▸ What is needed
Retype all data exactly as given. Pictures should not be retyped.

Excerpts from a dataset
=======

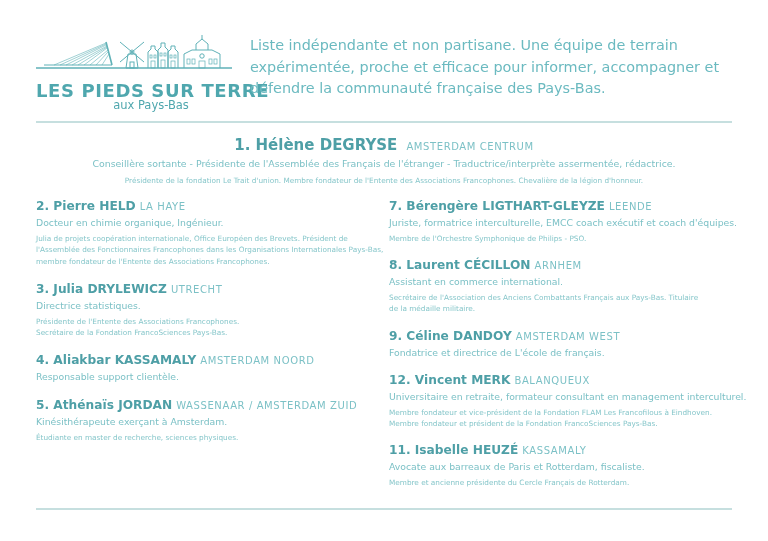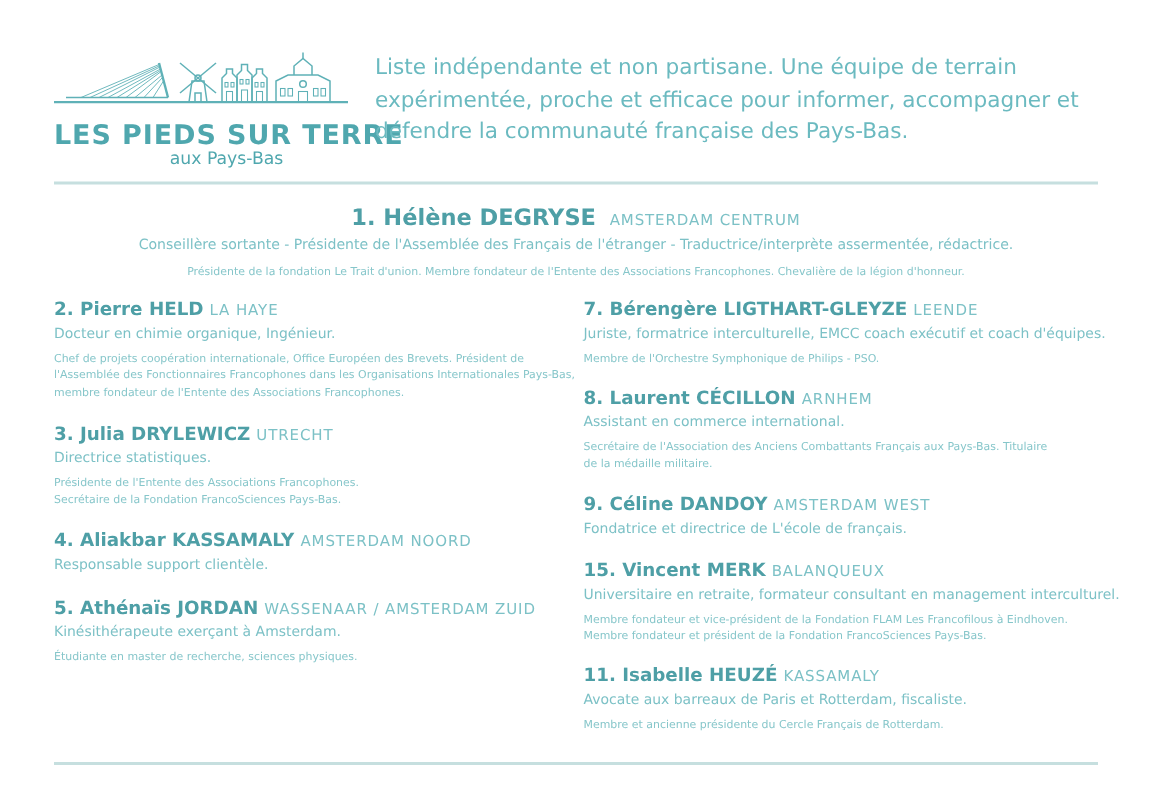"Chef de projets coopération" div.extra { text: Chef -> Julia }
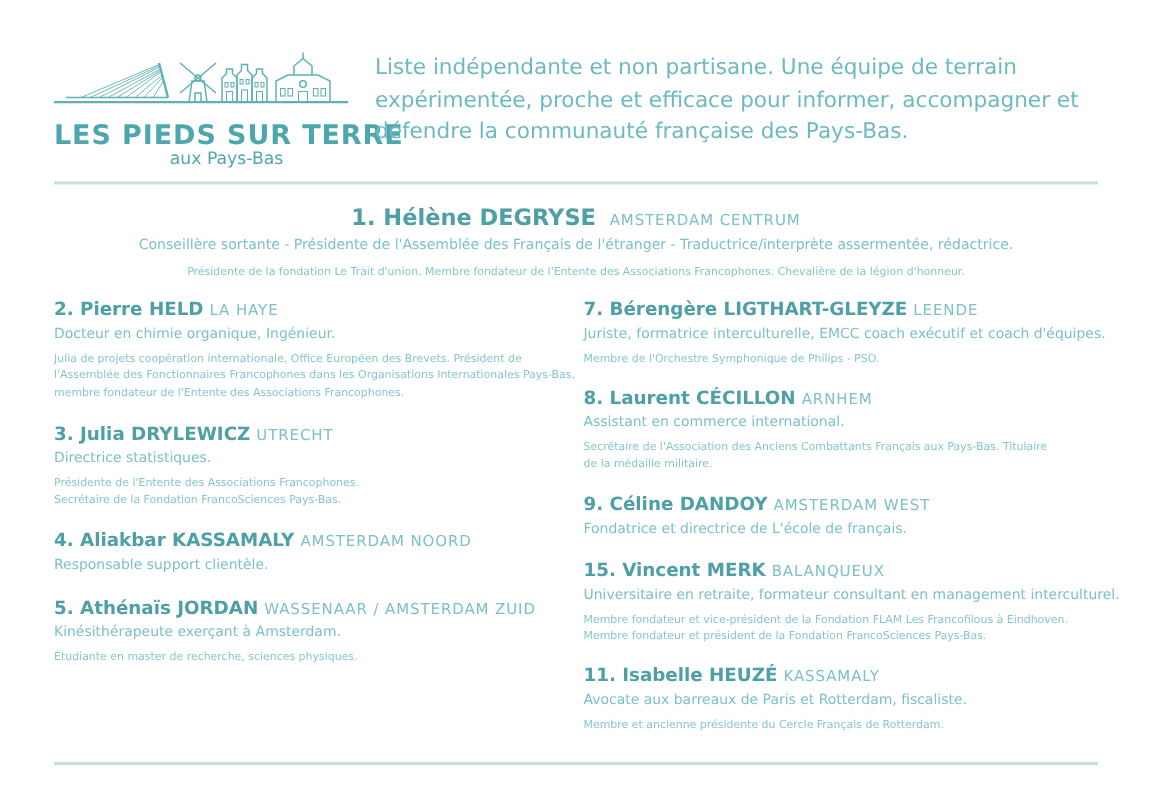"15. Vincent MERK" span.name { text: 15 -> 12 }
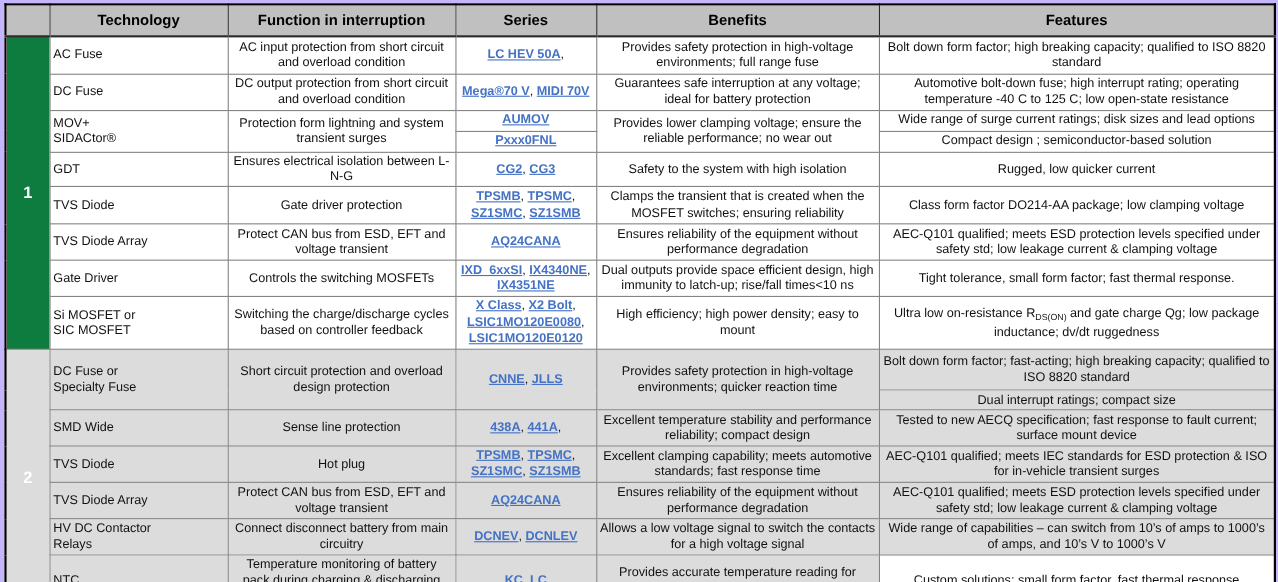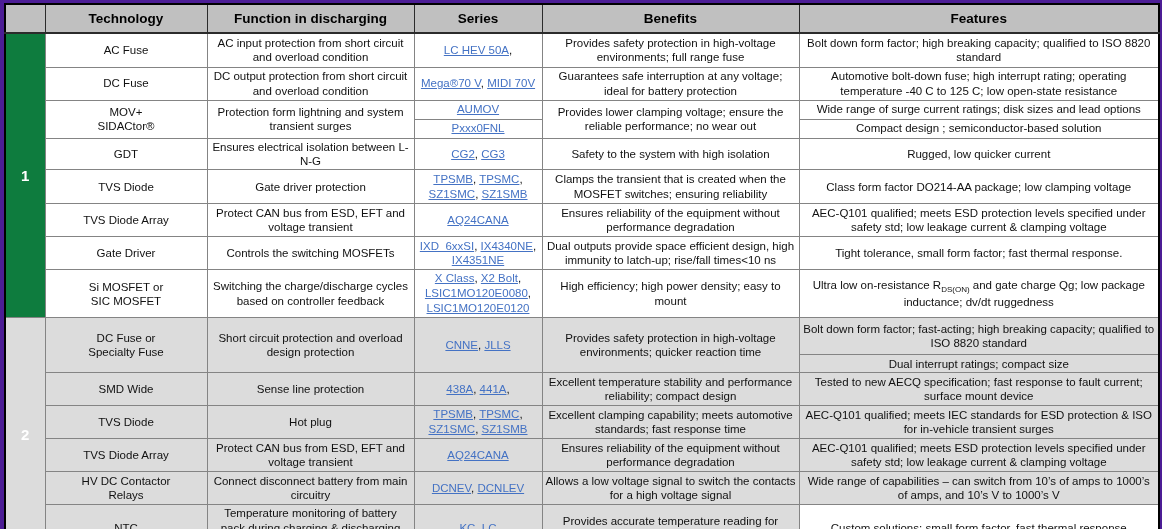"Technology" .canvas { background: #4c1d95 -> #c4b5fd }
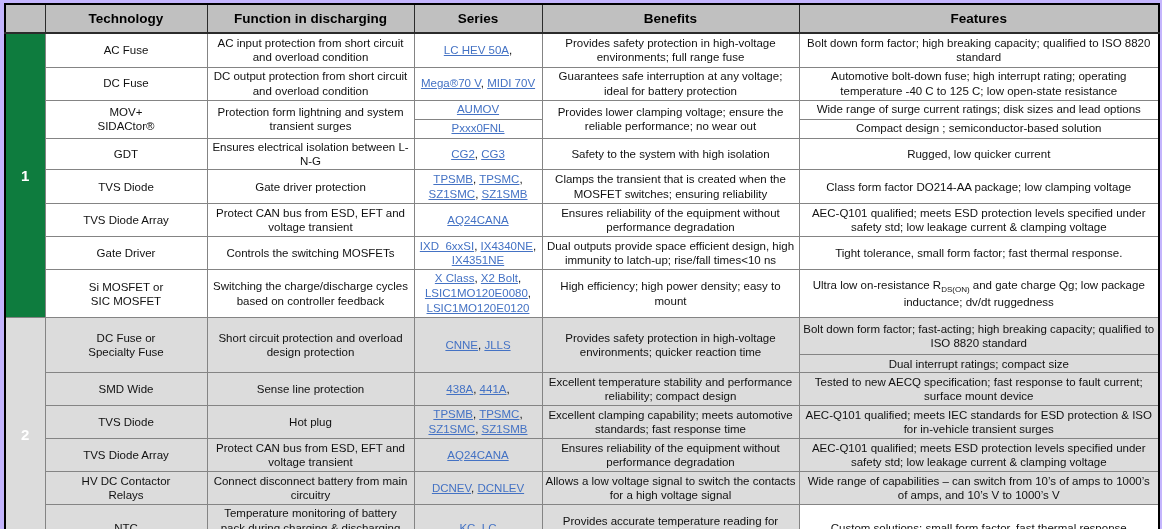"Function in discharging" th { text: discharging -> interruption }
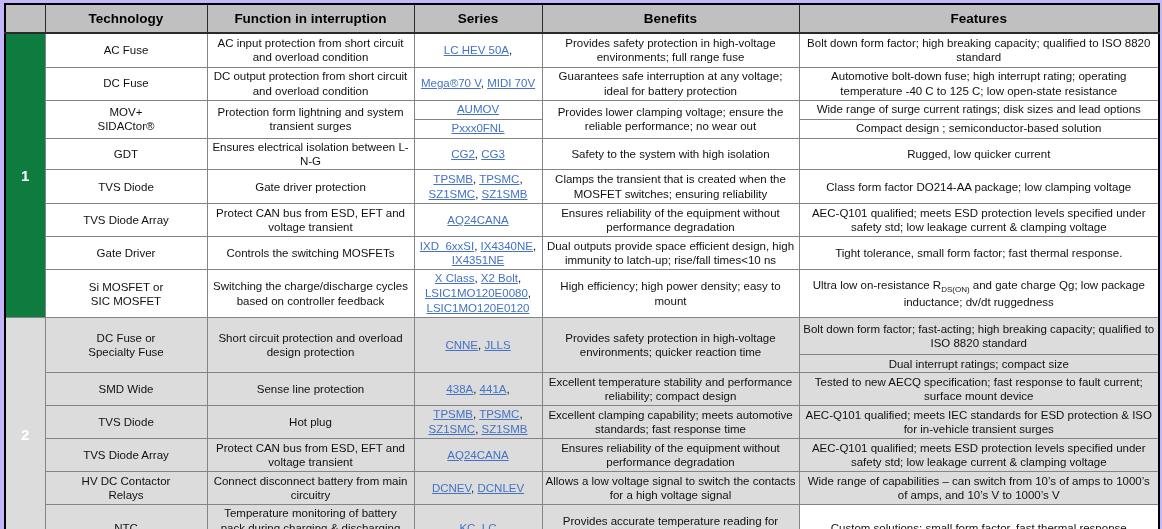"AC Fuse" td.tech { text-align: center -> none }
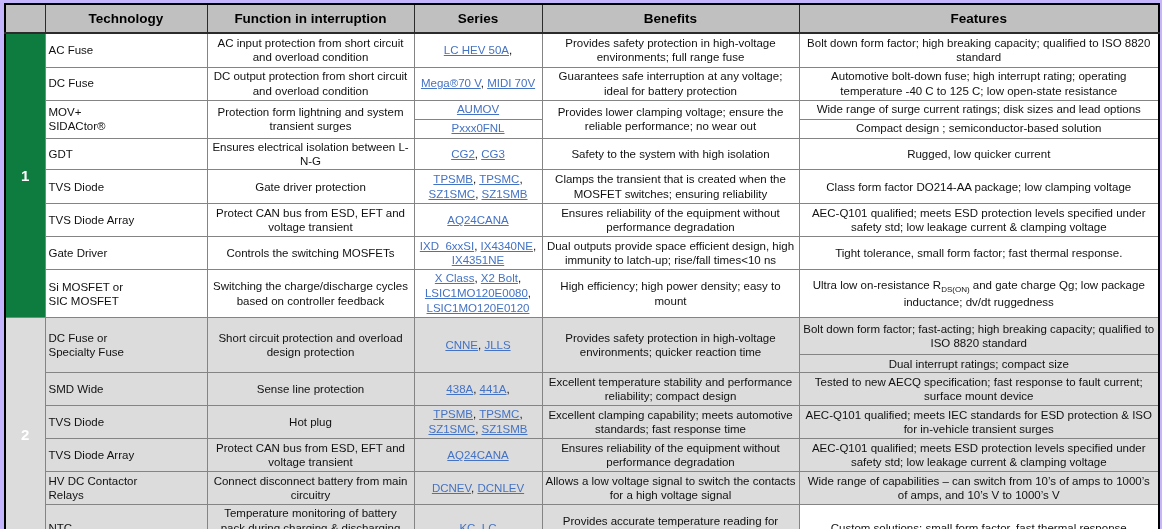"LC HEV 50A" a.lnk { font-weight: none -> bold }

=======

▸ Written answer
"Chef de projets coopération" div.extra { text: Chef -> Julia }
"15. Vincent MERK" span.name { text: 15 -> 12 }
"Technology" .canvas { background: #4c1d95 -> #c4b5fd }
"Function in discharging" th { text: discharging -> interruption }
"AC Fuse" td.tech { text-align: center -> none }
"LC HEV 50A" a.lnk { font-weight: none -> bold }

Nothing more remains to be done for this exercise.